**What is being asked:** The answer should be each line of the records that contains the word "solution"; please copy them all.

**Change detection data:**
-*-*-
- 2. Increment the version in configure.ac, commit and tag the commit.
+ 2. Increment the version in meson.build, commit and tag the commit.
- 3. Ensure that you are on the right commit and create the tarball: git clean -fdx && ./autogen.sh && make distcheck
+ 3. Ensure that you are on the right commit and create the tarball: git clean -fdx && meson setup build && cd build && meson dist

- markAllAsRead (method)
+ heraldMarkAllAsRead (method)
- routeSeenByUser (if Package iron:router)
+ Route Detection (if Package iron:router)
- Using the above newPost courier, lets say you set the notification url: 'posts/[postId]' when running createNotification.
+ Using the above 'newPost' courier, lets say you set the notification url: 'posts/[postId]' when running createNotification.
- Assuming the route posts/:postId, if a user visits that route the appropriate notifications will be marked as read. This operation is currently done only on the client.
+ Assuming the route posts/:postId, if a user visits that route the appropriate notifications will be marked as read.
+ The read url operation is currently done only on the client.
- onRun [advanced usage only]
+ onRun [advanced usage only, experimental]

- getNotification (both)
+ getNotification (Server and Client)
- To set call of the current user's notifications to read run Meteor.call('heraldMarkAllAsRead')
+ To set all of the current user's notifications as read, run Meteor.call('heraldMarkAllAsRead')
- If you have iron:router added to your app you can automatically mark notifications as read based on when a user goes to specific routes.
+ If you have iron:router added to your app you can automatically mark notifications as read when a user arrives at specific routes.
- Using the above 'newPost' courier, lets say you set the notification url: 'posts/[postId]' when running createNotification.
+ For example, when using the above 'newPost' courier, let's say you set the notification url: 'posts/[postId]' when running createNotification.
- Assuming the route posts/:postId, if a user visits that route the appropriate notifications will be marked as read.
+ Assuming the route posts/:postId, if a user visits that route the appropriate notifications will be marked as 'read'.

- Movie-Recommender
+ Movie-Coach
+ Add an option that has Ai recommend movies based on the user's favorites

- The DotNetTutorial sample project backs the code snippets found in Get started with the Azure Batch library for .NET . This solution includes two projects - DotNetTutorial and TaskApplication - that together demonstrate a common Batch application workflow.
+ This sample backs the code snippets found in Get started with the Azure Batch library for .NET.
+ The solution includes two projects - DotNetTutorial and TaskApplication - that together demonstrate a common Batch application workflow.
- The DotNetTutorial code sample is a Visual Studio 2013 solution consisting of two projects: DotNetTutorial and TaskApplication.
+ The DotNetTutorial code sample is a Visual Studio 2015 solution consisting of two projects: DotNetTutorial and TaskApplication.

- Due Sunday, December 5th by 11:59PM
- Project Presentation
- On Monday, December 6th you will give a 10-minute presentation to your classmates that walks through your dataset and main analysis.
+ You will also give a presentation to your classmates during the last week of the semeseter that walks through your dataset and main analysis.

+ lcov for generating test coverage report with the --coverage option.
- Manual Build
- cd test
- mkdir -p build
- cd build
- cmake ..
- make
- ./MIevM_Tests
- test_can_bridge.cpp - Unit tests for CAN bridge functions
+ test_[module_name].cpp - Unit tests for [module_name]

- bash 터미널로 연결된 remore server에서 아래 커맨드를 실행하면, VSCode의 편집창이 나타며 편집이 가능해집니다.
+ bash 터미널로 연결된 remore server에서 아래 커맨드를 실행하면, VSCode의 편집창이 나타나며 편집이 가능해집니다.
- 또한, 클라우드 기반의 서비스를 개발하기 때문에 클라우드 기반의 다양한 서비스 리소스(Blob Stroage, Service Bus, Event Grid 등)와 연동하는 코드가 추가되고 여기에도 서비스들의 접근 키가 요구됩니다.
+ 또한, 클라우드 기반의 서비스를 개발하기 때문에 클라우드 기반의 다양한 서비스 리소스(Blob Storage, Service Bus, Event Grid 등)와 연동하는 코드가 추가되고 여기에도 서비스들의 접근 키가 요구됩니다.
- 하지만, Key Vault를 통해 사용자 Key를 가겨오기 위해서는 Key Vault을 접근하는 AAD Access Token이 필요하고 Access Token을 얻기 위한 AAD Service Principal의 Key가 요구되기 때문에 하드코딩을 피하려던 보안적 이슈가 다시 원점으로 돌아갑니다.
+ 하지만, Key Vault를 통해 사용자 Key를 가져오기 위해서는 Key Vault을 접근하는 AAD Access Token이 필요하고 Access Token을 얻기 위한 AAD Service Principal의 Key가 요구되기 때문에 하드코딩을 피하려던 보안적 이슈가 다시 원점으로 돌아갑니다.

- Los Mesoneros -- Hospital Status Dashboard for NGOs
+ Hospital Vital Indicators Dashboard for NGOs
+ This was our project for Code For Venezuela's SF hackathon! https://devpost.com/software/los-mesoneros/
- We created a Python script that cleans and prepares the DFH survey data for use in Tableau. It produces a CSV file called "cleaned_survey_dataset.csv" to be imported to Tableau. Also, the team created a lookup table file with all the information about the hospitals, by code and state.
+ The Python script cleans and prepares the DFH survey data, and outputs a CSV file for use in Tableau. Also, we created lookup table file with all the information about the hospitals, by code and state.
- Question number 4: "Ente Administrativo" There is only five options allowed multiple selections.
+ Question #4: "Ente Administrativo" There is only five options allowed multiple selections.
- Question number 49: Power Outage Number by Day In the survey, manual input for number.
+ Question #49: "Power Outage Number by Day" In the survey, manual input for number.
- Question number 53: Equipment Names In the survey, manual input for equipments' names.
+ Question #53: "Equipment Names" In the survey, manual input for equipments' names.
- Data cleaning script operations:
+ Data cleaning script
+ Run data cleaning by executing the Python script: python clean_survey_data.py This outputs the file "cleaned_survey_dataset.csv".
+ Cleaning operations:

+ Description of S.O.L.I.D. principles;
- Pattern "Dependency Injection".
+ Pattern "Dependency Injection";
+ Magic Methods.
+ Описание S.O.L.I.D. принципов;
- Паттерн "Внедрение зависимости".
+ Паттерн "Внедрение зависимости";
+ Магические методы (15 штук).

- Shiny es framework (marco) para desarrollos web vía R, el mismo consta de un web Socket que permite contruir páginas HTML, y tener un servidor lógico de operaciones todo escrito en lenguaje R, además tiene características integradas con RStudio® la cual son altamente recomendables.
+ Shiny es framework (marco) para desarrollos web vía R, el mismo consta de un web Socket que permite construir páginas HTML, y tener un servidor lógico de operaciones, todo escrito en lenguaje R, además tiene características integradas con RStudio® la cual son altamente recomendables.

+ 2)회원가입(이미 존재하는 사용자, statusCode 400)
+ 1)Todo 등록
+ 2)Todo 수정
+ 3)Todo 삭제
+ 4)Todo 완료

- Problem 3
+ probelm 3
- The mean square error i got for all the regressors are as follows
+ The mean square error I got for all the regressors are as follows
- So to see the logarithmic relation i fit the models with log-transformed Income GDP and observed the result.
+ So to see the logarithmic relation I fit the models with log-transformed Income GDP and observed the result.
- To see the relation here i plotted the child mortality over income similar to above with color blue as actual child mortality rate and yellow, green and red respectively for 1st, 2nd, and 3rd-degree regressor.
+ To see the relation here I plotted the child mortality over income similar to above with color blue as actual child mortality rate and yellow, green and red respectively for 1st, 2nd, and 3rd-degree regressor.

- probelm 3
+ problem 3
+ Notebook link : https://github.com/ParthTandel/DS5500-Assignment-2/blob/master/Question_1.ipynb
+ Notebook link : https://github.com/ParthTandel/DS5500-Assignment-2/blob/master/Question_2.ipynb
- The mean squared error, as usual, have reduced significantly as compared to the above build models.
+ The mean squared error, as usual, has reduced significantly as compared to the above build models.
-*-*-
**Response area:**
- The DotNetTutorial sample project backs the code snippets found in Get started with the Azure Batch library for .NET . This solution includes two projects - DotNetTutorial and TaskApplication - that together demonstrate a common Batch application workflow.
+ The solution includes two projects - DotNetTutorial and TaskApplication - that together demonstrate a common Batch application workflow.
- The DotNetTutorial code sample is a Visual Studio 2013 solution consisting of two projects: DotNetTutorial and TaskApplication.
+ The DotNetTutorial code sample is a Visual Studio 2015 solution consisting of two projects: DotNetTutorial and TaskApplication.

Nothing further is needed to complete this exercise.